Netanyahu also stressed that, despite the criticism of excessive force from the United States, Israel is using no more force than police in any American city would use "if they had people wielding knives, meat cleavers, axes, trying to kill people on their streets."
"What do you think would happen in New York if you saw people rushing into crowds trying to murder people? What do you think they would do? Do you think they would do anything different from what we’re doing? They might, actually, but certainly not less. Okay? And what would happen in Washington? And what would happen in London? Or what would happen in Paris or Rome or Moscow or anywhere else?" he said. "Of course, this allegation is totally false. It’s utterly false. It’s also utterly unfair, because it’s so obviously patently false. So I expect fairness, and I expect to put blame where it’s due."
The "first order of the day in fighting terrorism," the prime minister said, "is moral clarity."

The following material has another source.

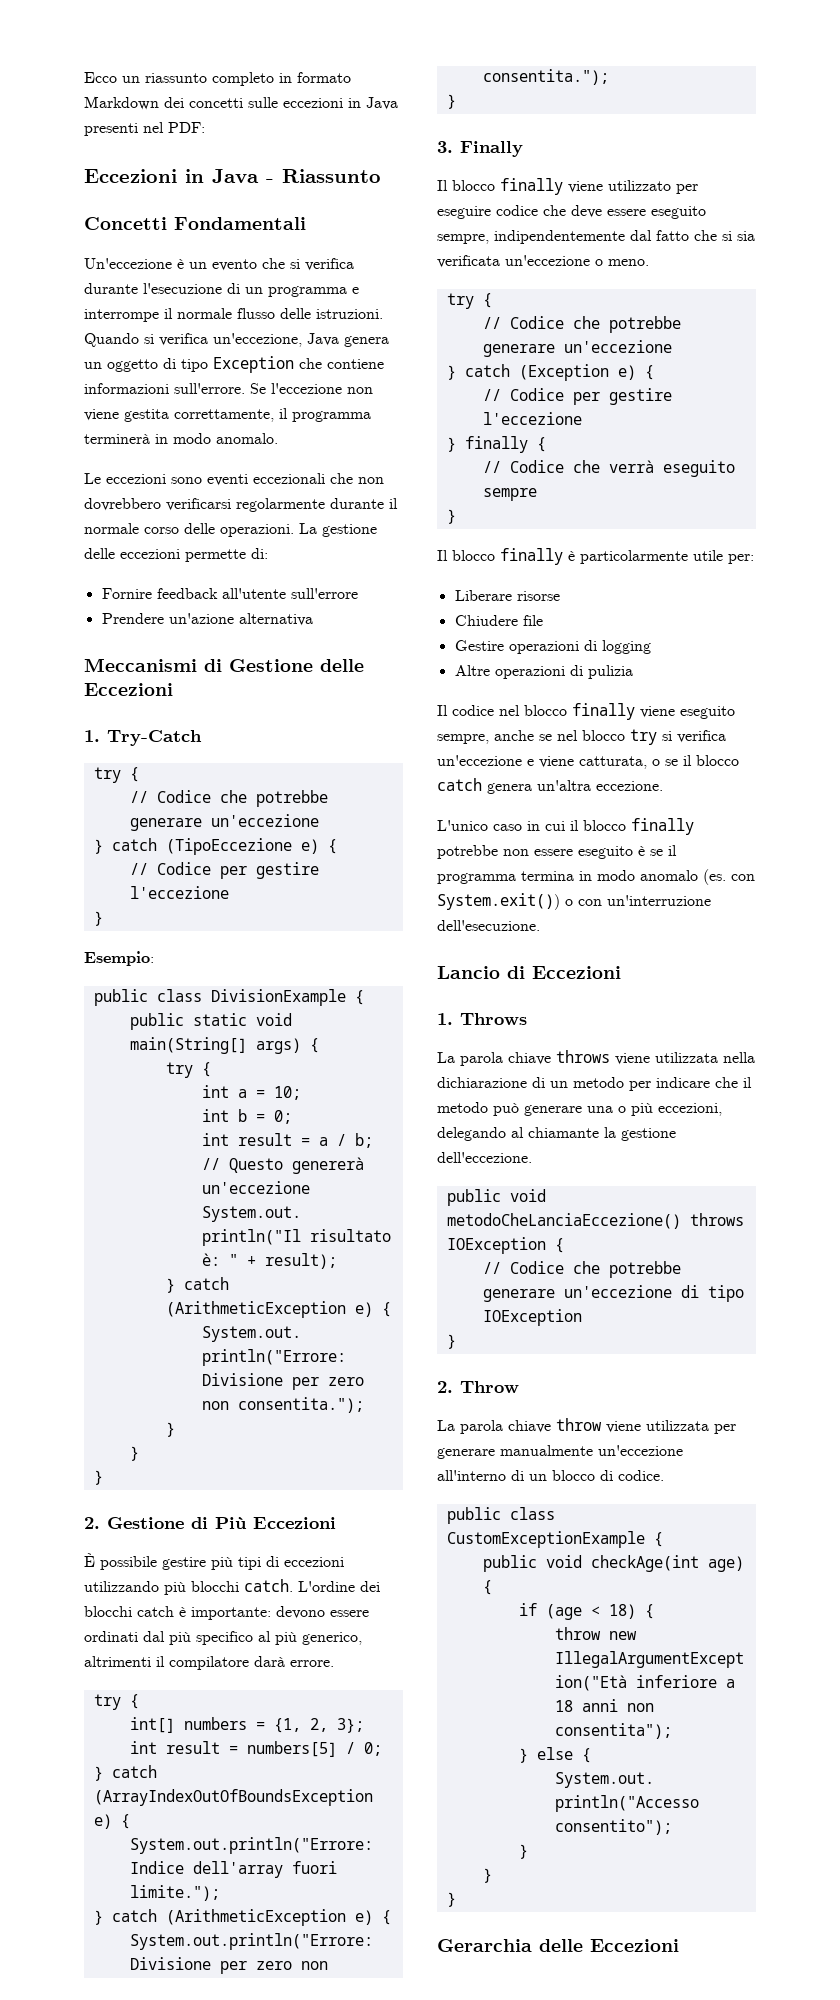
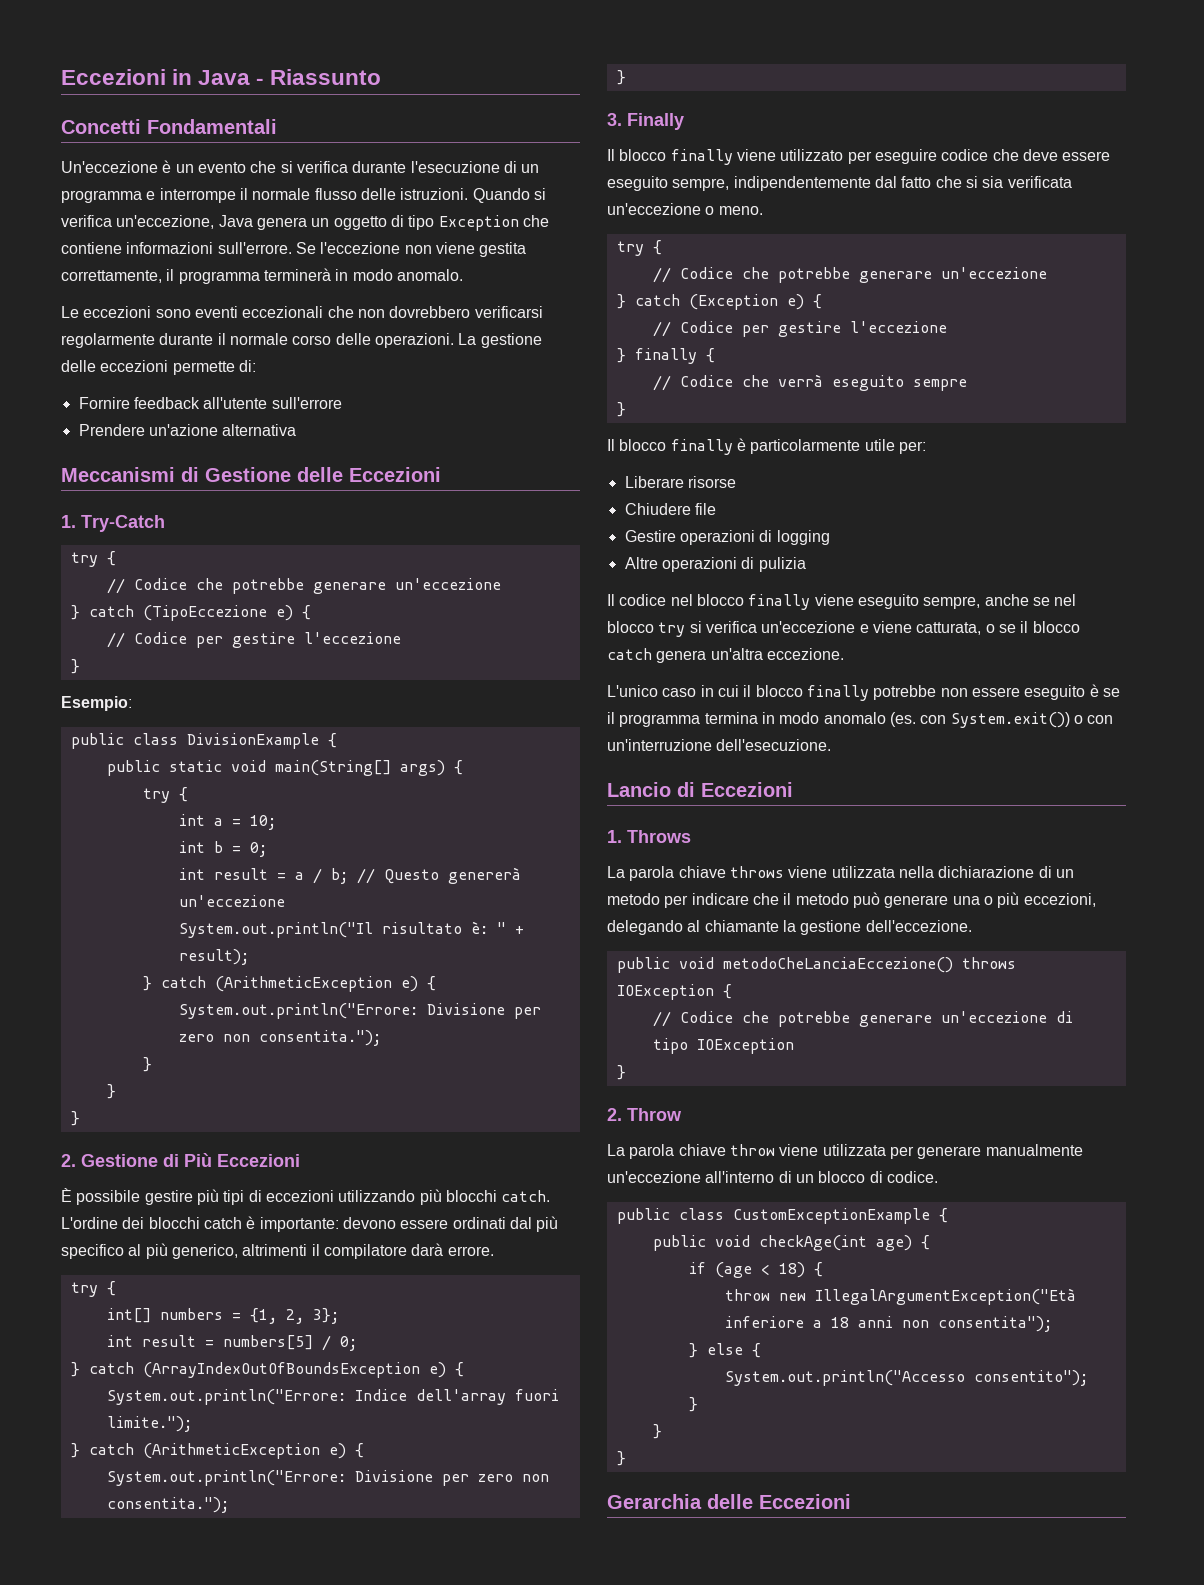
- Ecco un riassunto completo in formato Markdown dei concetti sulle eccezioni in Java presenti nel PDF:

"Nothing justifies terrorism. Nothing exonerates it. And stop trying to explain it away. This is terrorism, murder, pure and simple. Abu Mazen is inciting murder. Make him accountable and stop trying to justify it in any way – not with settlements, not with peace process, not with anything. It is unjustifiable and unacceptable, and the mere fact that this is brought up as a possible explanation, of course gives, I have to say – gives the terrorists a justification that they don’t even use. They might now. But they haven’t up to now, and that tells you a lot."